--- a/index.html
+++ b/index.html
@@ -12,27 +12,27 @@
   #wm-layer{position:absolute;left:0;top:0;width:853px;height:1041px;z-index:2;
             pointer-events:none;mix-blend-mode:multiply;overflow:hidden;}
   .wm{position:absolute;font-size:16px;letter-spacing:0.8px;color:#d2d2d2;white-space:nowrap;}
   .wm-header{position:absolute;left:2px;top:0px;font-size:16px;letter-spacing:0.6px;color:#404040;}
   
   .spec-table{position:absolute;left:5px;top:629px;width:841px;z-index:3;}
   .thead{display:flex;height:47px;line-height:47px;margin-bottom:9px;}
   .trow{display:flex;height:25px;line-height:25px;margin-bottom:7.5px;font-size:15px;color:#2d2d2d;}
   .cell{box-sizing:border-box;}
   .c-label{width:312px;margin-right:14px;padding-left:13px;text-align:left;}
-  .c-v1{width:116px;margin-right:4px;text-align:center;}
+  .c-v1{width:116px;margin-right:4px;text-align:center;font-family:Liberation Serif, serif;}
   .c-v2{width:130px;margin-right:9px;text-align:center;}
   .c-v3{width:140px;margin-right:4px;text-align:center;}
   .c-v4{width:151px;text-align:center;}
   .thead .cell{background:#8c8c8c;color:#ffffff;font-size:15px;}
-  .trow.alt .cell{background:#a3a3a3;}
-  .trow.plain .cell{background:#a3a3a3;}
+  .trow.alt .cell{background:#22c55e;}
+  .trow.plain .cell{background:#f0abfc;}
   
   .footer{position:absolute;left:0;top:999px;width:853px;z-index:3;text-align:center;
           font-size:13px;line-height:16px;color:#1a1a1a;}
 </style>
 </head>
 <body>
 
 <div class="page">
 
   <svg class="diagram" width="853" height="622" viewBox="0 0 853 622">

◇ ◇ ◇

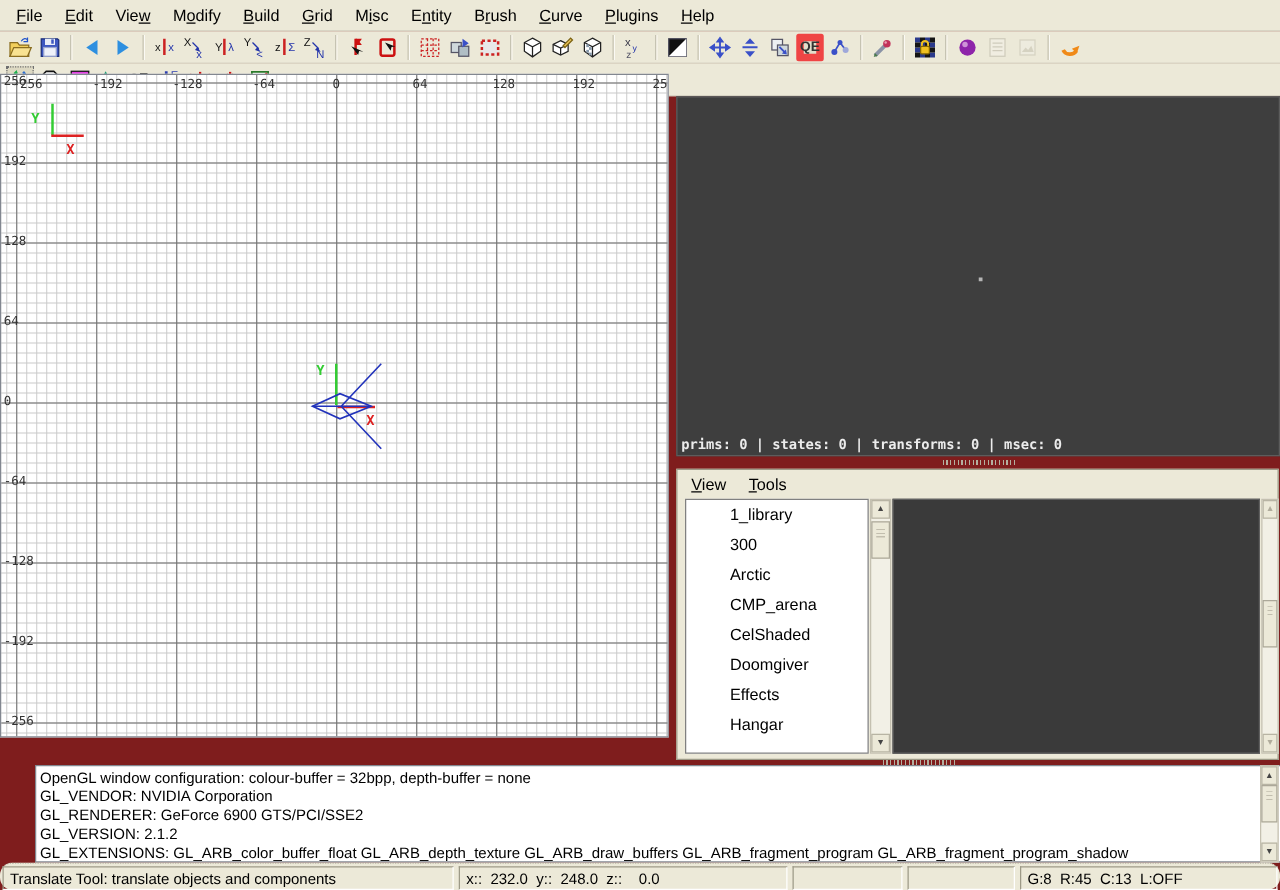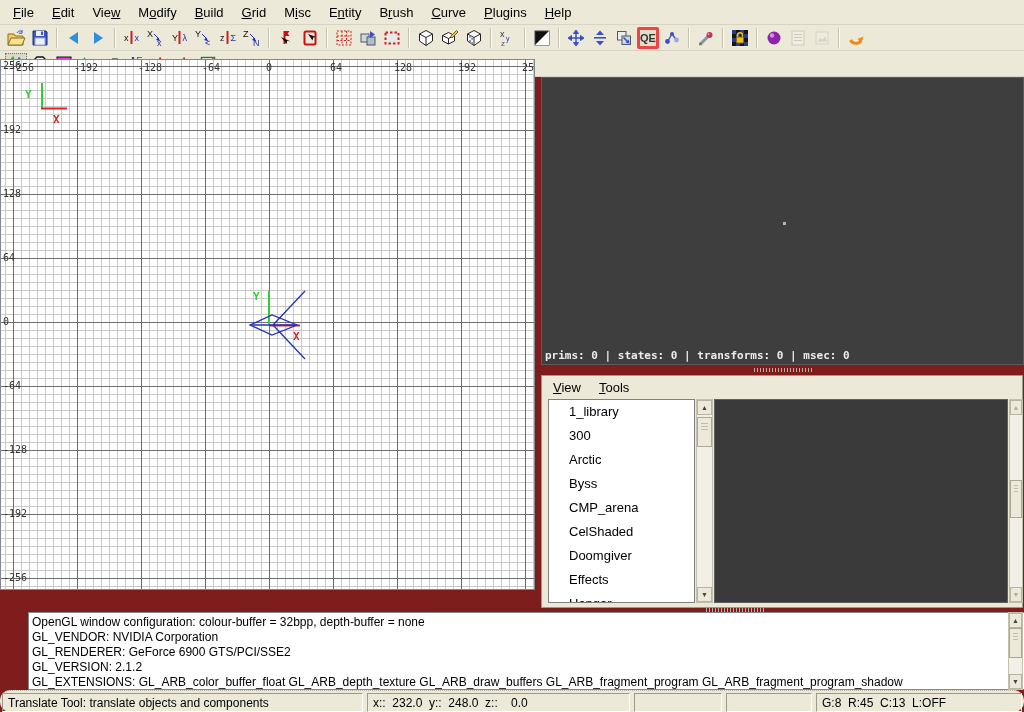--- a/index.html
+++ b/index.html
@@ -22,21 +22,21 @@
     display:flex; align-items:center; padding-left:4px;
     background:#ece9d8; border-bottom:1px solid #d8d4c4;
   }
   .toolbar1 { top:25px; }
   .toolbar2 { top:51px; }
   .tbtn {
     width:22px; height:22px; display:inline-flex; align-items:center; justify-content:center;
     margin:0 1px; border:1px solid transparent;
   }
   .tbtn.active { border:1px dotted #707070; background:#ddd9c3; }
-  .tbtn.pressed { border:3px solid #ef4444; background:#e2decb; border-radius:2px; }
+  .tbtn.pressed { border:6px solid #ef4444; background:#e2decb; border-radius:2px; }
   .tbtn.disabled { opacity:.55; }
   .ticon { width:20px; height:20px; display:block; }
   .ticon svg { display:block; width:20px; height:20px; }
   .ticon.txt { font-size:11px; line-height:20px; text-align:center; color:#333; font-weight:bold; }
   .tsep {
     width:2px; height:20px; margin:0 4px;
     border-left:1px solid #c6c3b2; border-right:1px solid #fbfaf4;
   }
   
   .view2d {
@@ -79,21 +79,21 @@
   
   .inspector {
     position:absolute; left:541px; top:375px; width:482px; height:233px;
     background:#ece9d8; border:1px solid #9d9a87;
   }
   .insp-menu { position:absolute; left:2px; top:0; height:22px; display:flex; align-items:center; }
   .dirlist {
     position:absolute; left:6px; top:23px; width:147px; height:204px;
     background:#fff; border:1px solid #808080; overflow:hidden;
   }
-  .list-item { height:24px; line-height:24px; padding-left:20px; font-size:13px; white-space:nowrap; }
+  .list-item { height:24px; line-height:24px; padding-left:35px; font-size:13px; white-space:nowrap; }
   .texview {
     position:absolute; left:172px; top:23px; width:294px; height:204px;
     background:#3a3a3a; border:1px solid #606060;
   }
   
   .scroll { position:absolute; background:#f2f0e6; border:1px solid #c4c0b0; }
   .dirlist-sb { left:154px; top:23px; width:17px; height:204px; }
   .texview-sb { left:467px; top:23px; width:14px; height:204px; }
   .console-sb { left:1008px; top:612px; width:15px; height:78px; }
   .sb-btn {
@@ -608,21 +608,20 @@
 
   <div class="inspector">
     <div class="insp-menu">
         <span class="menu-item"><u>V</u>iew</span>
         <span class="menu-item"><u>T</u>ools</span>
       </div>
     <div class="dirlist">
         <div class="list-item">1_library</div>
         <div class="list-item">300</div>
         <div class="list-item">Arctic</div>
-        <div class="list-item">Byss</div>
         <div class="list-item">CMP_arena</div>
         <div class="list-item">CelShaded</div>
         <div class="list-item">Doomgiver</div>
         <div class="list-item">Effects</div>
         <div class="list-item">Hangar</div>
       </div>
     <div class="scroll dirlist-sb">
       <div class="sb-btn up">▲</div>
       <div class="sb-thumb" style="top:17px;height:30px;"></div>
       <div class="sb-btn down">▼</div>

◇ ◇ ◇

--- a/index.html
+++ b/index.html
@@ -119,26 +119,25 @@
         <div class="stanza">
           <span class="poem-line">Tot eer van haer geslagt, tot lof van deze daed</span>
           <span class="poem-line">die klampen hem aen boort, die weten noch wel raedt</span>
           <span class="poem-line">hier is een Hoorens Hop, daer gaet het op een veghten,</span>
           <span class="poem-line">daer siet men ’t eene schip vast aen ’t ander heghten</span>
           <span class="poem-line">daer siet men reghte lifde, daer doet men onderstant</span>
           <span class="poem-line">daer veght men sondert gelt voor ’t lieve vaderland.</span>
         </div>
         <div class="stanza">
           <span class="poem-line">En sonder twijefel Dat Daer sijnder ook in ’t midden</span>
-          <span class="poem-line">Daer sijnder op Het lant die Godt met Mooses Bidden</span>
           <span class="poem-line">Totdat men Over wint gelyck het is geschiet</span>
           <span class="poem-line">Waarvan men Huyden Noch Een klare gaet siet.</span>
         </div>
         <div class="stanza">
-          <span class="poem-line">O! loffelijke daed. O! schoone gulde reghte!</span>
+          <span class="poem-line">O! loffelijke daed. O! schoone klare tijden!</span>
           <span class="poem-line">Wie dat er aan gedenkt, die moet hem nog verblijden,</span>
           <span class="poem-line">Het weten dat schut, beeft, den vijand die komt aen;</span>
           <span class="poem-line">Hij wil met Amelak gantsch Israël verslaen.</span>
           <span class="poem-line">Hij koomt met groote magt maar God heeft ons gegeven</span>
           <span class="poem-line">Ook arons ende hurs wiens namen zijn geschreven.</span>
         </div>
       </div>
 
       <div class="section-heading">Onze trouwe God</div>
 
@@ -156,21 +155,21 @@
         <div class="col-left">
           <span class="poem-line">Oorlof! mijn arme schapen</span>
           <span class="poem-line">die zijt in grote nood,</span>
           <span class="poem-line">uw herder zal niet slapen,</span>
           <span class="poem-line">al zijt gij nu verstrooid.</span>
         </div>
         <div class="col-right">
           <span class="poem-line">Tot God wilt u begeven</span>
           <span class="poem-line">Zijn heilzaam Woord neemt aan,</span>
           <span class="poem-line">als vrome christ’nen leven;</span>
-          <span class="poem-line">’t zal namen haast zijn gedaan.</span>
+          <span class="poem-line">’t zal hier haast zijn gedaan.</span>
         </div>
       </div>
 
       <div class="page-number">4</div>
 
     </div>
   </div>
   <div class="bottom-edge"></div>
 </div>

◇ ◇ ◇

• Problem to solve
Return every line holding the word "menu" from the records.

• The completed task
   .insp-menu { position:absolute; left:2px; top:0; height:22px; display:flex; align-items:center; }
     <div class="insp-menu">
         <span class="menu-item"><u>V</u>iew</span>
         <span class="menu-item"><u>T</u>ools</span>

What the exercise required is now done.